Module talk:my-translit

From Wiktionary, the free dictionary
Latest comment: 7 years ago by Wyang in topic Adding a hyphen
Jump to navigation Jump to search

Draft module

[edit]

@Angr Could you please have a look at this draft transliteration module for Burmese and see if anything needs to be improved? It's just MLC at present since I'm most familiar with it and most Burmese transliteration information on Wikipedia is about MLC. I want to do the other three systems as well, especially the BGN-PCGN system which is the de facto standard here. BGN-PCGN and Okell require additional information - we could probably write a function that analyses symbols used to denote pronunciation not inferrable from the script.
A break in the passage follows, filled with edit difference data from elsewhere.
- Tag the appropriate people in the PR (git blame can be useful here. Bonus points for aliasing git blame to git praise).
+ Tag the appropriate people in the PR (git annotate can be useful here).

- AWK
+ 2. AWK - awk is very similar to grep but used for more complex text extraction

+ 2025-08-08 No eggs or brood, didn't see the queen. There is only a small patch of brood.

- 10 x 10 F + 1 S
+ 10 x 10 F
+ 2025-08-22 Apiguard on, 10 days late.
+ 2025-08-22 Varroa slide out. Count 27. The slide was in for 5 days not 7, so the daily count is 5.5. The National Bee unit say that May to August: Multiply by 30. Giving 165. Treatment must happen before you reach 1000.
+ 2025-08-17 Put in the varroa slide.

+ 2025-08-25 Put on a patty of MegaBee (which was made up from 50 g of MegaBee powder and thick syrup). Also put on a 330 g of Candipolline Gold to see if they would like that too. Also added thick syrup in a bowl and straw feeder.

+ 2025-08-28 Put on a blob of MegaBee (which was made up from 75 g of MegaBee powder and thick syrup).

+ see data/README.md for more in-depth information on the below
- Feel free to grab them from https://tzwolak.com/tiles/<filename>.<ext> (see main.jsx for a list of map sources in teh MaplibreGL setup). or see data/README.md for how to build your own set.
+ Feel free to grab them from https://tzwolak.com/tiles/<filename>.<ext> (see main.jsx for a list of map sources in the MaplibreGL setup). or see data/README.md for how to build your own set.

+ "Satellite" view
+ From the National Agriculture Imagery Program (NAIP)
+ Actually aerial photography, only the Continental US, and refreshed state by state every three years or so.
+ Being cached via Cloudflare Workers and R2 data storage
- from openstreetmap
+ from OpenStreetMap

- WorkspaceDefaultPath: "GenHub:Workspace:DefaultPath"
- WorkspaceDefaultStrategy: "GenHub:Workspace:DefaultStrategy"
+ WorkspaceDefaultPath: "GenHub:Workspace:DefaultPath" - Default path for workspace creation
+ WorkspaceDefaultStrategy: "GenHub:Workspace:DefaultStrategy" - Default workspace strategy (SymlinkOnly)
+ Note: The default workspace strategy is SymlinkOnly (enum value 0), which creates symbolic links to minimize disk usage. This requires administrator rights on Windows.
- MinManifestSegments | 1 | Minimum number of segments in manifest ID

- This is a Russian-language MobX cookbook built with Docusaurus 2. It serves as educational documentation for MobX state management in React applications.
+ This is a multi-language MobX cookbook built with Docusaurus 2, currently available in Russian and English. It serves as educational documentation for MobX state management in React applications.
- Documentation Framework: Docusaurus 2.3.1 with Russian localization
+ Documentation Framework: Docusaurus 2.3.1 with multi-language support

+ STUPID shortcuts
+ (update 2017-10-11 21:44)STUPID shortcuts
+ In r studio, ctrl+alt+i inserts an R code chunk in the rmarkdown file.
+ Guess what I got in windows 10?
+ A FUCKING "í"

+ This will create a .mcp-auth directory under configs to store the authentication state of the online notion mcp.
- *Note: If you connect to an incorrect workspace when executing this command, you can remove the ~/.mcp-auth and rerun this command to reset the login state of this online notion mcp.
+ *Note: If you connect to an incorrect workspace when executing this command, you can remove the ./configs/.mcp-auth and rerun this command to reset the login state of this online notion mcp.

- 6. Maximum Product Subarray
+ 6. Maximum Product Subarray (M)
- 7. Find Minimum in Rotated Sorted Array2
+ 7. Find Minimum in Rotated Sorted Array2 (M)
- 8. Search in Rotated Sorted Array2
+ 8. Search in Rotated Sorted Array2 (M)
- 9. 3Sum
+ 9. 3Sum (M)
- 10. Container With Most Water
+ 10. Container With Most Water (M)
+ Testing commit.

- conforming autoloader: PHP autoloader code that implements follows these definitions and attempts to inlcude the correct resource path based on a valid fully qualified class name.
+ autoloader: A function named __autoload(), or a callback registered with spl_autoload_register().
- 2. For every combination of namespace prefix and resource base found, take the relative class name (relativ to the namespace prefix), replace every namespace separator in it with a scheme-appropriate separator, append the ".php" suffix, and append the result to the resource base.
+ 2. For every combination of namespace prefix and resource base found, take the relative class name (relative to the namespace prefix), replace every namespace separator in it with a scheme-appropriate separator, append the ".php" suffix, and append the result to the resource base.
eg. (l/my: linking template; my-pron: pronunciation and romanisation template)

{{l/my|(ခ)လုတ်}} elsewhere, and {{my-pron|(ခ)လုတ်}} or {{my-pron|minor=1}} at ခလုတ်
{{l/my|ဆီ^ပုံး}} elsewhere, and {{my-pron|ဆီ^ပုံး}} or {{my-pron|voiced=2}} at ဆီပုံး
{{l/my|စတော်ဘယ်*ရီ}} elsewhere, and {{my-pron|စတော်ဘယ်*ရီ}} or {{my-pron|r=4}} at စတော်ဘယ်ရီ
{{l/my|ဘီး|pron=ဘိန်း}} elsewhere, and {{my-pron|ဘိန်း}} or {{my-pron|pron=ဘိန်း}} at ဘီး

There isn't a lot of information about the other systems though - I'm not sure how to transliterate the stacking consonants in Burmese alphabet#Stacked consonants in the other systems. The eventual goal would be Lua-ify {{my-roman}} and IPA, much like what Module:ko-pron is doing for {{ko-IPA}}.

All testcases pass currently, but there was one fail which I removed: ယောက်ျား. I don't understand the structure of that Burmese word - why does the medial 'y' not follow a base consonant letter?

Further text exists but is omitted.